There's a certain kind of dance that goes on during any arms-length buyout negotiation in biotech. The target company highlights its incredible, fantastic potential while the would-be buyer paints itself as the only logical acquirer, who's already put a wonderful deal on the table.
Those are the roles being played out by GlaxoSmithKline ($GSK) and Human Genome Sciences ($HGSI), two companies which need no introduction.
Human Genome Sciences is wasting no opportunity when it comes to touting its underlying value. With GlaxoSmithKline waiting in the wings with a $13 per share offer, HGS CEO Tom Watkins wants to make it clear that the initial slow start in selling Benlysta does not mean that the drug will fail to live up to its blockbuster potential.
"The market has been overly focused on the short-term sales results of our company," Watkins told analysts, according to a report in Bloomberg. "This unsolicited offer does not reflect the value inherent in HGS." And even though Benlysta's Q1 sales numbers barely broke $31 million, he added, that is no cause for great concern. "We remain very confident in the blockbuster potential of Benlysta."

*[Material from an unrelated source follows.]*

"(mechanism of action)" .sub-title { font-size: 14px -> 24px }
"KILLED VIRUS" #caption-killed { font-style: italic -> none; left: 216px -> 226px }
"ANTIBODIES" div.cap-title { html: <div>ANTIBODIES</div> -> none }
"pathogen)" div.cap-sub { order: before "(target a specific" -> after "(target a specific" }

HGS has been beating the bushes for a competing bid in the hopes of spurring an auction that can get the share price back up to where it was a year ago – more than twice what GSK has bid. But Glaxo is betting its unique partnership arrangement with HGS will keep other interested parties at bay.
"We have the rights and the operational control for the three main assets and we believe this is the right time to maximize value for both sets of shareholders," CEO Andrew Witty (photo) told analysts during his Q1 review, according to Reuters. And he added that he doesn't believe the company needs to add a sweetener to close the buyout.
HGS's assets include darapladib, a heart drug with blockbuster potential, as well as an experimental diabetes treatment.